The Canadian authorities have also put an end to investments in the same direction, in particular after cooperation with Japan (see box). Because the extraction of clathrates is said to be dangerous and expensive.
For the first time, an interesting technological solution had been demonstrated at the Mallik site, in the far north of Canada. A rapidly international research site for the study of arctic natural gas hydrates in the Mackenzie Delta. In 2002, an enlarged consortium of seven international partners and more than 300 scientists and engineers had allowed the drilling of a well with a depth of 1 m for exploitation and two adjacent wells for scientific observation.
It is also thanks to the work at Mallik that Japan was able to confirm the technique of pressure drop - depressurization - as a process for recovering gas.
But Canada no longer believes it.
Critics fear, for example, that this type of exploitation will cause immense submarine landslides on the continental slope, causing very important tsunamis threatening the neighboring populations.
FRANCE IS SEEKING TO UNDERSTAND
What is certain is that in September 2015, forty geologists and chemists went out to the Black Sea, off the Romanian city of Constanta, to study the dynamics of methane hydrates, aboard the French oceanographic vessel " Why not ? »As part of the GHASS scientific mission.

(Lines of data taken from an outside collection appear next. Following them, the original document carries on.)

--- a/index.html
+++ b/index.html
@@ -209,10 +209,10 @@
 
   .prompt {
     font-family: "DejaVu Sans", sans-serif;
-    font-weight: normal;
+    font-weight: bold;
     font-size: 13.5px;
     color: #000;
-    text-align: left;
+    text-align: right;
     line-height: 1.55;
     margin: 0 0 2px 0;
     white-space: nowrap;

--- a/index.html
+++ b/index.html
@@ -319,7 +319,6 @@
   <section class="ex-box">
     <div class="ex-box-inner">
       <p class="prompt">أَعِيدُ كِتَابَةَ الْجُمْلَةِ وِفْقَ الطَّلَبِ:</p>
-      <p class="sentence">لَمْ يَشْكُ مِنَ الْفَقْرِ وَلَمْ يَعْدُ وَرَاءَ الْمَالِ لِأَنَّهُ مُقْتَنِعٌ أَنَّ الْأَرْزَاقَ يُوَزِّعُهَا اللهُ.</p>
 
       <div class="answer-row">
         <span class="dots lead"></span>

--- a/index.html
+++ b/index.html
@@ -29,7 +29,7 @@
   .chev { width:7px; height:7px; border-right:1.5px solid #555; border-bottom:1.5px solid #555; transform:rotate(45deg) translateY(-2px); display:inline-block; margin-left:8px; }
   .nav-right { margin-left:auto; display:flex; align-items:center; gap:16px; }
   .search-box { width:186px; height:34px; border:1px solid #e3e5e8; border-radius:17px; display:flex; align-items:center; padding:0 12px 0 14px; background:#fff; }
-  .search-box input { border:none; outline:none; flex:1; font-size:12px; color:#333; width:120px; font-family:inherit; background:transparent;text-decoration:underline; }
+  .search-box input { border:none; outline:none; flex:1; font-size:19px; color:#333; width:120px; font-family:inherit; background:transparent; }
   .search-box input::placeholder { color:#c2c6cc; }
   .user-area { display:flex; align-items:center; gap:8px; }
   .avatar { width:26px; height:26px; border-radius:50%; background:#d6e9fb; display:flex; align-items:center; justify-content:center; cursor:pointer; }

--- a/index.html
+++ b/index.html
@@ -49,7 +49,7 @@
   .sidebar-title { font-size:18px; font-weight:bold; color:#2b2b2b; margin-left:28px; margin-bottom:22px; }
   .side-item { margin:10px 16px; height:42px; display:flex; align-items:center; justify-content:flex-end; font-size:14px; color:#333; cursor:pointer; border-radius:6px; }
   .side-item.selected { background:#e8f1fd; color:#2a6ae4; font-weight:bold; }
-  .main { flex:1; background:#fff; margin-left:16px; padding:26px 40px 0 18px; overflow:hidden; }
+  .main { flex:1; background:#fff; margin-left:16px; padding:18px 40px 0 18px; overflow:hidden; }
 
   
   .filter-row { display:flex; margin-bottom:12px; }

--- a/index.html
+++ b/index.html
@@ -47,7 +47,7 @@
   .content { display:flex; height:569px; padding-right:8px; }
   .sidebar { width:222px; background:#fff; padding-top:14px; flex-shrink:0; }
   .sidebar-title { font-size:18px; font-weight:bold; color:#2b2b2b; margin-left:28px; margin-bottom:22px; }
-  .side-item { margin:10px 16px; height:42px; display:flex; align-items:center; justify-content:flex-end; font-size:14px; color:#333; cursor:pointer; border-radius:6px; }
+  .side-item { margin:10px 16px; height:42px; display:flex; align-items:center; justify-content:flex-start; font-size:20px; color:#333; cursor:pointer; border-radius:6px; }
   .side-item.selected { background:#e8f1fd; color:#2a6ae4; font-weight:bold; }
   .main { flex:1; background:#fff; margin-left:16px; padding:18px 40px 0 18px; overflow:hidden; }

This campaign was carried out by Ifremer in collaboration with German (GEOMAR), Romanian (GeoEcoMar), Norwegian (NGI) and Spanish (University of Barcelona) researchers.
Stakes of the GHASS campaign
Improve knowledge on methane hydrates and their stability in a context of global change;
Identify the hazards linked to the sedimentary deformation of the seabed (“submarine landslides”).
Knowledge about this exceptional energy resource is relatively recent, because it was not until 1996, in the Pacific Ocean, that the research vessel Sonne ascended from a depth of 785 meters, about 500 kg of hydrate. of methane.
Greenhouse gas par excellence, any handling of methane requires extreme care.